### Information shown

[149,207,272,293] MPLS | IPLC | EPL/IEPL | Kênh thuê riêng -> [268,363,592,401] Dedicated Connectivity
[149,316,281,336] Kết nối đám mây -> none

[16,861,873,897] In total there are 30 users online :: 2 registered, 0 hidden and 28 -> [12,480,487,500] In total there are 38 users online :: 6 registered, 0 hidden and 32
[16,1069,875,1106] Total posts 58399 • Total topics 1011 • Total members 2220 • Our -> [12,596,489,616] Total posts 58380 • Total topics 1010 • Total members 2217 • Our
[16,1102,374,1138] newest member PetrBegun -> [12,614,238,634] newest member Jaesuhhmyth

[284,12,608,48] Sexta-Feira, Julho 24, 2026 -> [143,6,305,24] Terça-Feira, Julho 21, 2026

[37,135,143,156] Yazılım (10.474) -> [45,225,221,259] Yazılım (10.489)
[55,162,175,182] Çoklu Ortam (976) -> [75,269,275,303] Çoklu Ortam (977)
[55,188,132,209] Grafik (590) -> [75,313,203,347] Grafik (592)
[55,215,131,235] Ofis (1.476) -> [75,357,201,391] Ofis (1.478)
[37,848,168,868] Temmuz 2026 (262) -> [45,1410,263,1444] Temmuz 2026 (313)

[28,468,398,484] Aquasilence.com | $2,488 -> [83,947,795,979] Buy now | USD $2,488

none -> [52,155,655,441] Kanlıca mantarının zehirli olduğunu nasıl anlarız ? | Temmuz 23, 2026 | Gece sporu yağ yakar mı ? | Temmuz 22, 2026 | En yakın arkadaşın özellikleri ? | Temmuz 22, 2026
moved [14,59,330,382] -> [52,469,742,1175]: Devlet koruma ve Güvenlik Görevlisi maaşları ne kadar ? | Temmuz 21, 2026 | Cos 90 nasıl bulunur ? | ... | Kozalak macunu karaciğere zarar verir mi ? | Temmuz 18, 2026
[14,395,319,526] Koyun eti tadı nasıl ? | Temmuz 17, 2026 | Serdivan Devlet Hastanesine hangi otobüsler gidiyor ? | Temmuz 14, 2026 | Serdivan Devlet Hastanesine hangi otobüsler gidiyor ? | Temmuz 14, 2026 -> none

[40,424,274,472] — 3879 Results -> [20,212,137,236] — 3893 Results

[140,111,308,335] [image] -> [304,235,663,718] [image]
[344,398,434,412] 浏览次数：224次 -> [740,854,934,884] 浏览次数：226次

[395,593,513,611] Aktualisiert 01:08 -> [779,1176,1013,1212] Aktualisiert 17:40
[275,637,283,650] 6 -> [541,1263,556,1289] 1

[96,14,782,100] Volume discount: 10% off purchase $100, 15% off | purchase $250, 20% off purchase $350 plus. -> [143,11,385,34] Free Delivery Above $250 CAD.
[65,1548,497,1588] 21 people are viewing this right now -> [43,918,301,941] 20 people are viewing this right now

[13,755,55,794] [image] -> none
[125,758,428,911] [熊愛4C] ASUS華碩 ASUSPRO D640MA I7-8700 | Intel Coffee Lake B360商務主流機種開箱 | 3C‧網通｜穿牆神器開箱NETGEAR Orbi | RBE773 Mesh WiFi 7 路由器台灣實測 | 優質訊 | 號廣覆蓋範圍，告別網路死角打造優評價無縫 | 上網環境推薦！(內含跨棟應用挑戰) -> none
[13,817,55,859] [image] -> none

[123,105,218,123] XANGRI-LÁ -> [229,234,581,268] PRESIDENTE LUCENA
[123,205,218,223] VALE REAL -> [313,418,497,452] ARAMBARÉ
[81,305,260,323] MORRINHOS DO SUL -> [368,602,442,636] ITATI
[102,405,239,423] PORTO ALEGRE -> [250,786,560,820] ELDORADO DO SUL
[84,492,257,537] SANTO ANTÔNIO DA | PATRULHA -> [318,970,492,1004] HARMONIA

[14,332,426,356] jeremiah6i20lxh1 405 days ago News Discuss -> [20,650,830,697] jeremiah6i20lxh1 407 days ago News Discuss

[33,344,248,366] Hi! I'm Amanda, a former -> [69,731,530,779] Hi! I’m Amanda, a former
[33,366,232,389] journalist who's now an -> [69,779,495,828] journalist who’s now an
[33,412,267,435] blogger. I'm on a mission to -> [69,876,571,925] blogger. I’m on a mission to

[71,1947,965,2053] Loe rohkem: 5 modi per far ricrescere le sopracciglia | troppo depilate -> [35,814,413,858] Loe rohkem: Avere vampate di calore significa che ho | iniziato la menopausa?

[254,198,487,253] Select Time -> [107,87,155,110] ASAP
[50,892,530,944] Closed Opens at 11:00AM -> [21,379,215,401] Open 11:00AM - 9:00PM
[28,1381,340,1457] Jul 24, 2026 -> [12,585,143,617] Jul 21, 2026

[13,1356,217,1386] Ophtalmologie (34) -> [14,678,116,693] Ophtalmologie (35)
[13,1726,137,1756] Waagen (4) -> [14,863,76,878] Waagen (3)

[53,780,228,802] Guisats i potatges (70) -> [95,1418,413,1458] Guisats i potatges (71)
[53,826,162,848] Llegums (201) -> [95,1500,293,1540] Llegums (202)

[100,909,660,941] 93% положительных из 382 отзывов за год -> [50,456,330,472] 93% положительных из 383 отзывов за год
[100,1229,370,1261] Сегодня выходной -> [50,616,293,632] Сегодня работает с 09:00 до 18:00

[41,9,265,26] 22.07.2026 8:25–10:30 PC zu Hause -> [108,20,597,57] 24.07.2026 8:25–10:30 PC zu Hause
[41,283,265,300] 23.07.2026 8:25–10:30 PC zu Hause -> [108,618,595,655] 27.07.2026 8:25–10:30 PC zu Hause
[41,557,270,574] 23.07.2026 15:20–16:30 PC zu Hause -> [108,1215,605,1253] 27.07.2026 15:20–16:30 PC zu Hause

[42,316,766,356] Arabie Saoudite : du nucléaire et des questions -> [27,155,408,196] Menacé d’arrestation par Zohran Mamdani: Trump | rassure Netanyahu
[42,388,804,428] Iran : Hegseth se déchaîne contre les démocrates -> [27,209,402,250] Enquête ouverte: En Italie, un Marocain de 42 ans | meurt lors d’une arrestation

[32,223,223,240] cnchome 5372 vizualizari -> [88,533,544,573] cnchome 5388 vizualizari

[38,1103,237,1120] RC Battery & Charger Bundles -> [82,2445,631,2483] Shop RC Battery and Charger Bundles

######

> What to do
Give back precisely the lines above that start at the line containing "[41,9,265,26] 22.07.2026 8:25–10:30" and end at the line containing "[32,223,223,240] cnchome 5372", inclusive. No other lines belong in the output.

> Response area
[41,9,265,26] 22.07.2026 8:25–10:30 PC zu Hause -> [108,20,597,57] 24.07.2026 8:25–10:30 PC zu Hause
[41,283,265,300] 23.07.2026 8:25–10:30 PC zu Hause -> [108,618,595,655] 27.07.2026 8:25–10:30 PC zu Hause
[41,557,270,574] 23.07.2026 15:20–16:30 PC zu Hause -> [108,1215,605,1253] 27.07.2026 15:20–16:30 PC zu Hause

[42,316,766,356] Arabie Saoudite : du nucléaire et des questions -> [27,155,408,196] Menacé d’arrestation par Zohran Mamdani: Trump | rassure Netanyahu
[42,388,804,428] Iran : Hegseth se déchaîne contre les démocrates -> [27,209,402,250] Enquête ouverte: En Italie, un Marocain de 42 ans | meurt lors d’une arrestation

[32,223,223,240] cnchome 5372 vizualizari -> [88,533,544,573] cnchome 5388 vizualizari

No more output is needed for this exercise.